PROBLEM TO SOLVE
Leaving out all pictures, restate word for word the lines from the one with "Ref OEM 420-933-470: 50 -> 40" through the last line of the entries.
· · · ·
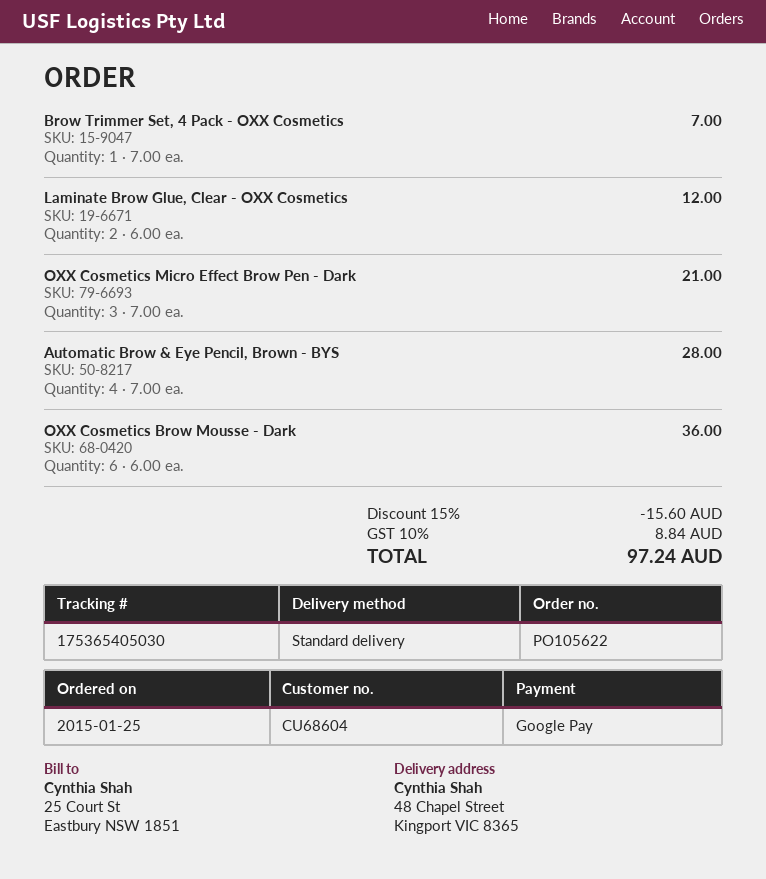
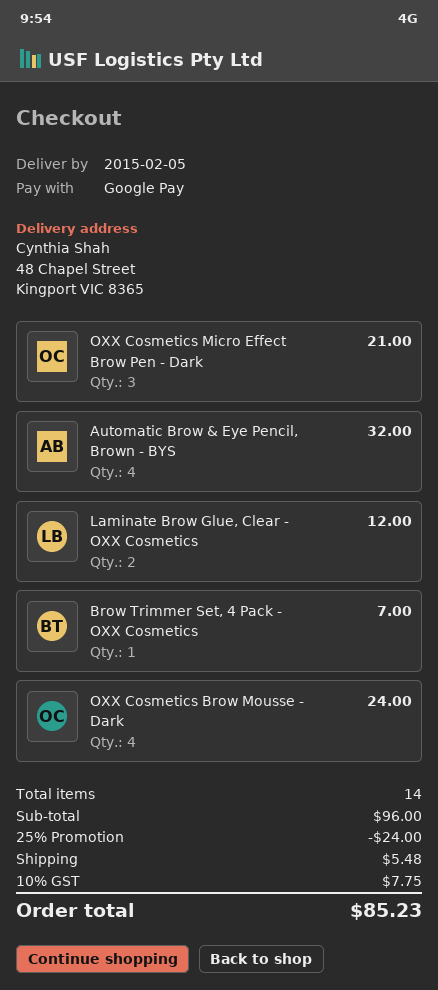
Automatic Brow & Eye Pencil, Brown - BYS: 4 for 28.00 -> 4 for 32.00
OXX Cosmetics Brow Mousse - Dark: 6 for 36.00 -> 4 for 24.00
discount: 15% = 15.60 -> 25% = 24.00
shipping: none -> 5.48
tax: 10% = 8.84 -> 10% = 7.75
total: 97.24 -> 85.23

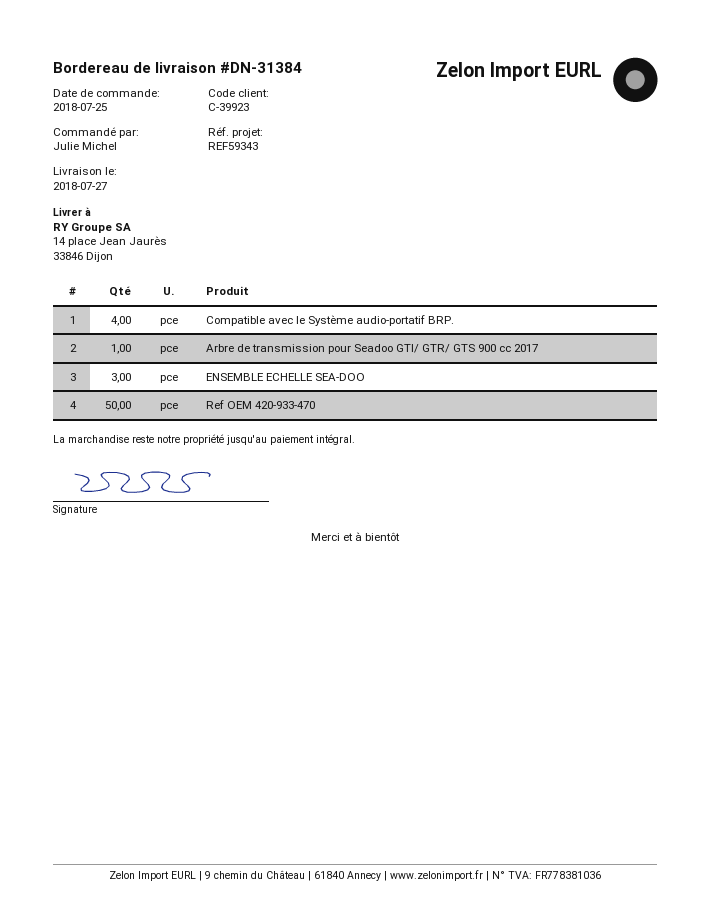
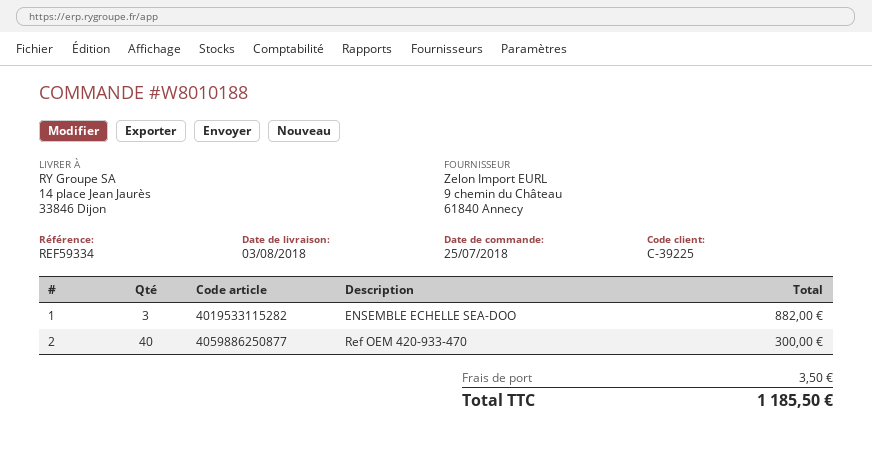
delivery date: 2018-07-27 -> 2018-08-03
customer number: C-39923 -> C-39225
reference: REF59343 -> REF59334
Compatible avec le Système audio-portatif BRP.: 4 -> none
Arbre de transmission pour Seadoo GTI/ GTR/ GTS 900 cc 2017: 1 -> none
Ref OEM 420-933-470: 50 -> 40

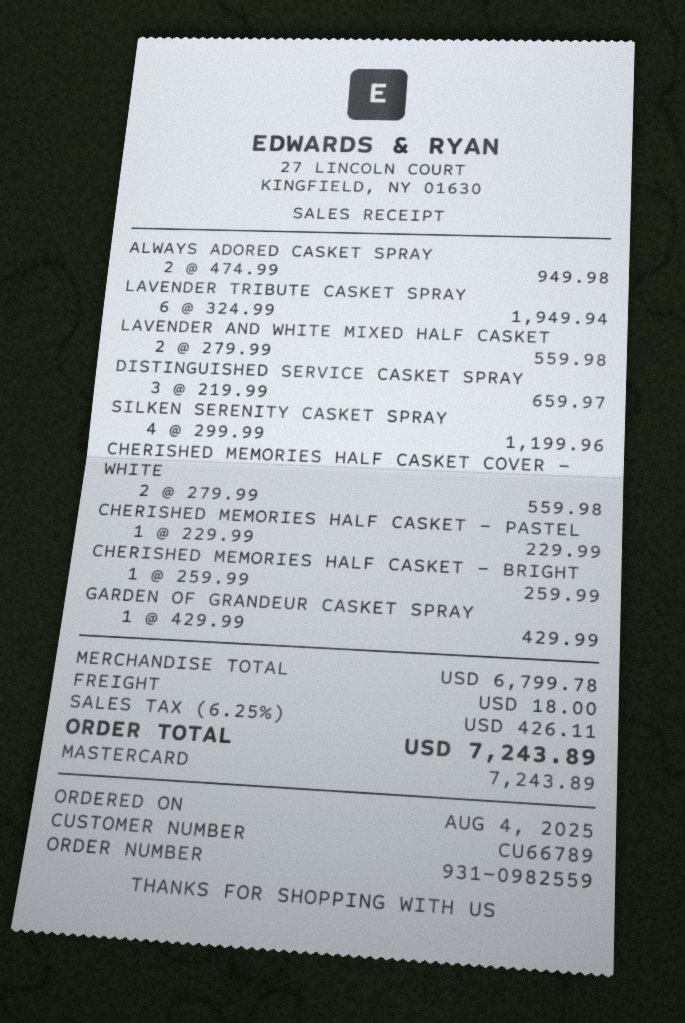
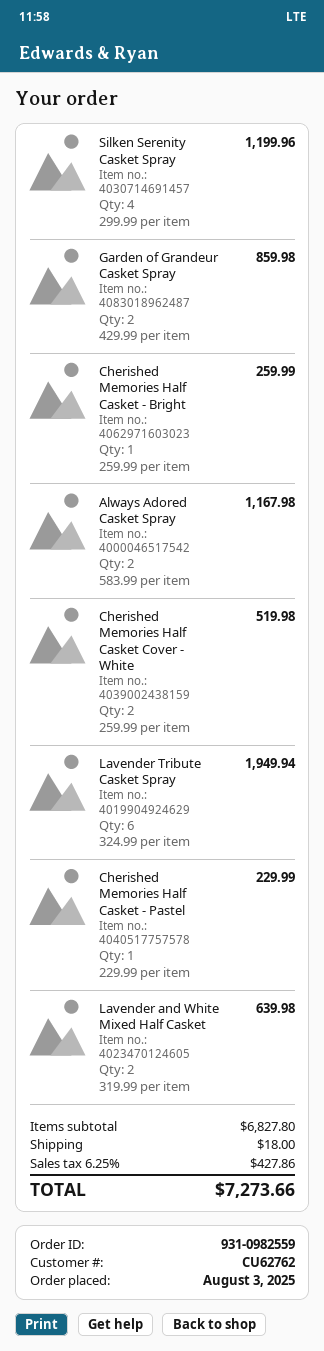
order date: 2025-08-04 -> 2025-08-03
customer number: CU66789 -> CU62762
ALWAYS ADORED CASKET SPRAY: 2 x 474.99 = 949.98 -> 2 x 583.99 = 1167.98
LAVENDER AND WHITE MIXED HALF CASKET: 2 x 279.99 = 559.98 -> 2 x 319.99 = 639.98
DISTINGUISHED SERVICE CASKET SPRAY: 3 x 219.99 = 659.97 -> none
CHERISHED MEMORIES HALF CASKET COVER - WHITE: 2 x 279.99 = 559.98 -> 2 x 259.99 = 519.98
GARDEN OF GRANDEUR CASKET SPRAY: 1 x 429.99 = 429.99 -> 2 x 429.99 = 859.98
subtotal: 6799.78 -> 6827.80
tax: 6.25% = 426.11 -> 6.25% = 427.86
total: 7243.89 -> 7273.66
· · · ·
OUTPUT
Ref OEM 420-933-470: 50 -> 40

order date: 2025-08-04 -> 2025-08-03
customer number: CU66789 -> CU62762
ALWAYS ADORED CASKET SPRAY: 2 x 474.99 = 949.98 -> 2 x 583.99 = 1167.98
LAVENDER AND WHITE MIXED HALF CASKET: 2 x 279.99 = 559.98 -> 2 x 319.99 = 639.98
DISTINGUISHED SERVICE CASKET SPRAY: 3 x 219.99 = 659.97 -> none
CHERISHED MEMORIES HALF CASKET COVER - WHITE: 2 x 279.99 = 559.98 -> 2 x 259.99 = 519.98
GARDEN OF GRANDEUR CASKET SPRAY: 1 x 429.99 = 429.99 -> 2 x 429.99 = 859.98
subtotal: 6799.78 -> 6827.80
tax: 6.25% = 426.11 -> 6.25% = 427.86
total: 7243.89 -> 7273.66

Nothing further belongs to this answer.